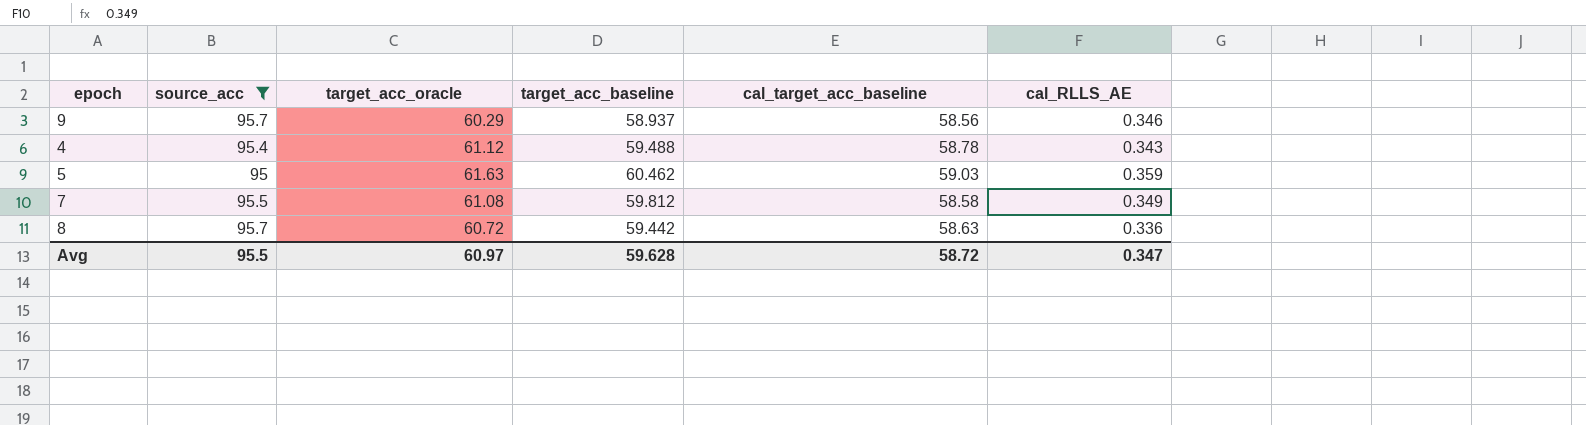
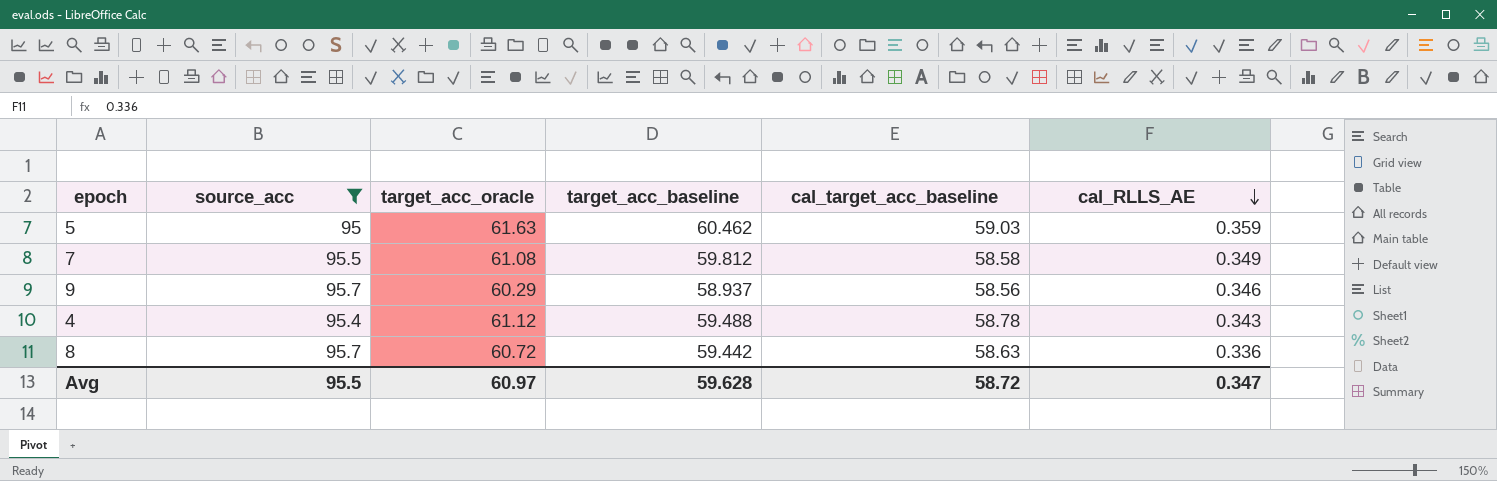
row order: none -> cal_RLLS_AE descending

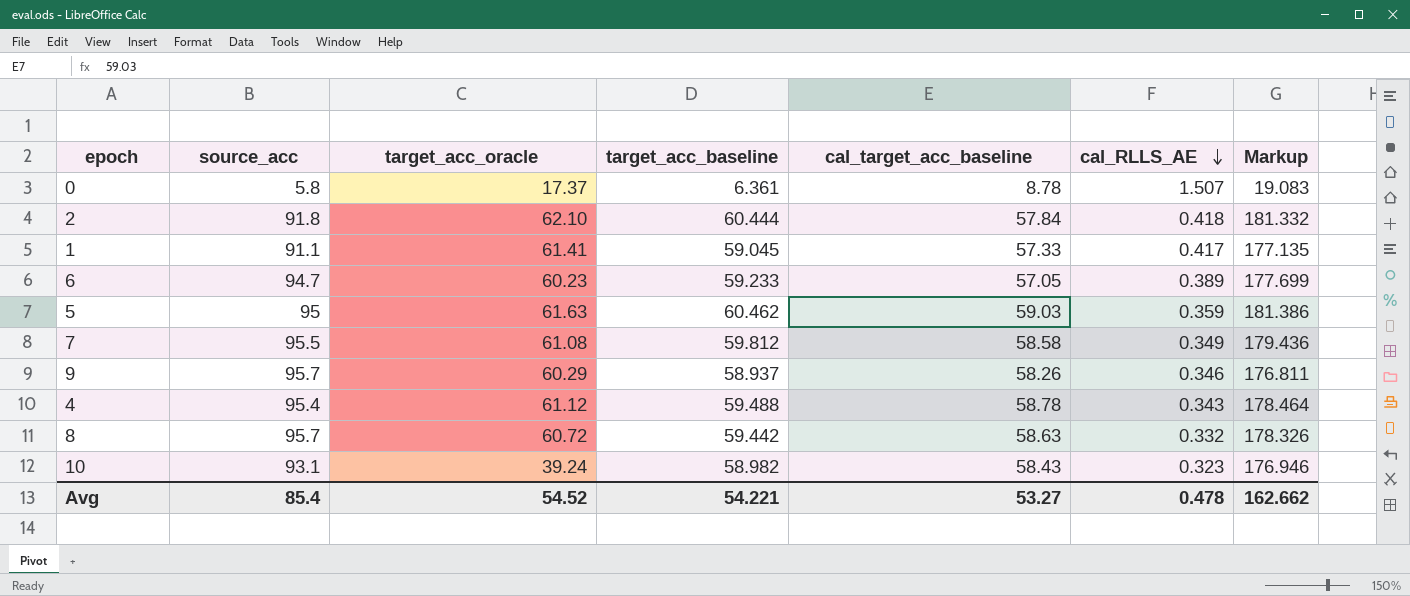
filter: source_acc >= 95 -> none
column Markup | formula: none -> [target_acc_baseline] * 3
9 | cal_target_acc_baseline: 58.56 -> 58.26
8 | cal_RLLS_AE: 0.336 -> 0.332
Avg | source_acc: 95.5 -> 85.4
Avg | target_acc_oracle: 60.97 -> 54.52
Avg | target_acc_baseline: 59.628 -> 54.221
Avg | cal_target_acc_baseline: 58.72 -> 53.27
Avg | cal_RLLS_AE: 0.347 -> 0.478

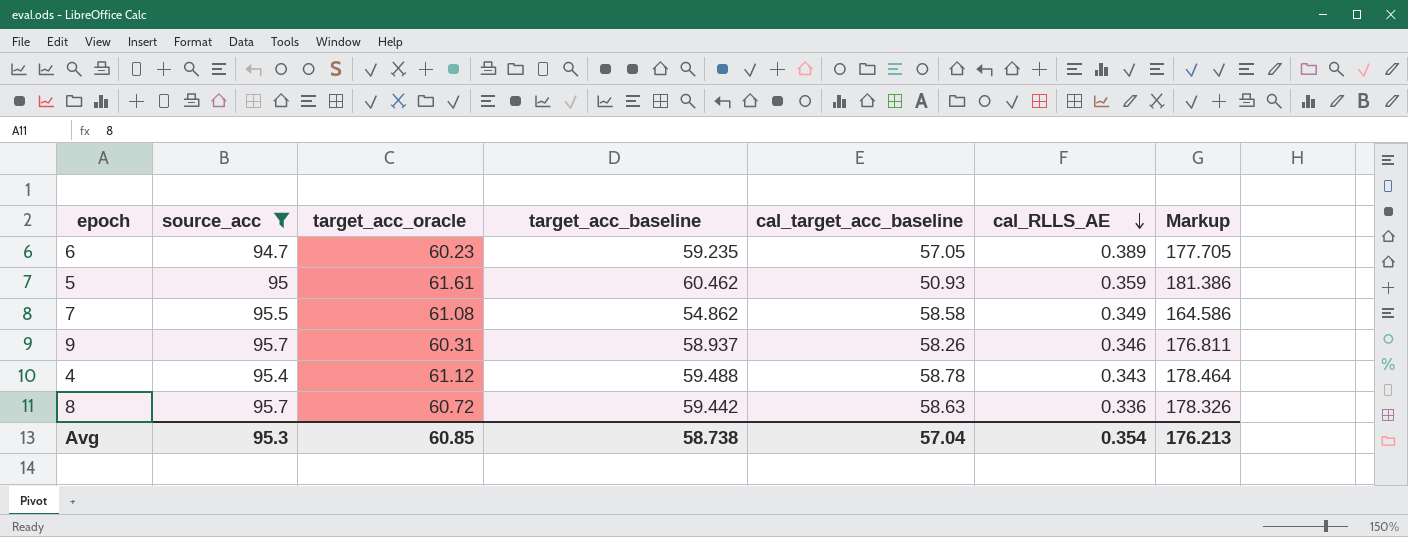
filter: none -> source_acc >= 94.7
6 | target_acc_baseline: 59.233 -> 59.235
6 | Markup: 177.699 -> 177.705
5 | target_acc_oracle: 61.63 -> 61.61
5 | cal_target_acc_baseline: 59.03 -> 50.93
7 | target_acc_baseline: 59.812 -> 54.862
7 | Markup: 179.436 -> 164.586
9 | target_acc_oracle: 60.29 -> 60.31
8 | cal_RLLS_AE: 0.332 -> 0.336
Avg | source_acc: 85.4 -> 95.3
Avg | target_acc_oracle: 54.52 -> 60.85
Avg | target_acc_baseline: 54.221 -> 58.738
Avg | cal_target_acc_baseline: 53.27 -> 57.04
Avg | cal_RLLS_AE: 0.478 -> 0.354
Avg | Markup: 162.662 -> 176.213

● EXERCISE
Your reply should be nothing but the lines from the one containing "6 | target_acc_baseline: 59.233 -> 59.235" through the last line above, copied exactly; please include both ends.

● SOLUTION TO THE EXERCISE
6 | target_acc_baseline: 59.233 -> 59.235
6 | Markup: 177.699 -> 177.705
5 | target_acc_oracle: 61.63 -> 61.61
5 | cal_target_acc_baseline: 59.03 -> 50.93
7 | target_acc_baseline: 59.812 -> 54.862
7 | Markup: 179.436 -> 164.586
9 | target_acc_oracle: 60.29 -> 60.31
8 | cal_RLLS_AE: 0.332 -> 0.336
Avg | source_acc: 85.4 -> 95.3
Avg | target_acc_oracle: 54.52 -> 60.85
Avg | target_acc_baseline: 54.221 -> 58.738
Avg | cal_target_acc_baseline: 53.27 -> 57.04
Avg | cal_RLLS_AE: 0.478 -> 0.354
Avg | Markup: 162.662 -> 176.213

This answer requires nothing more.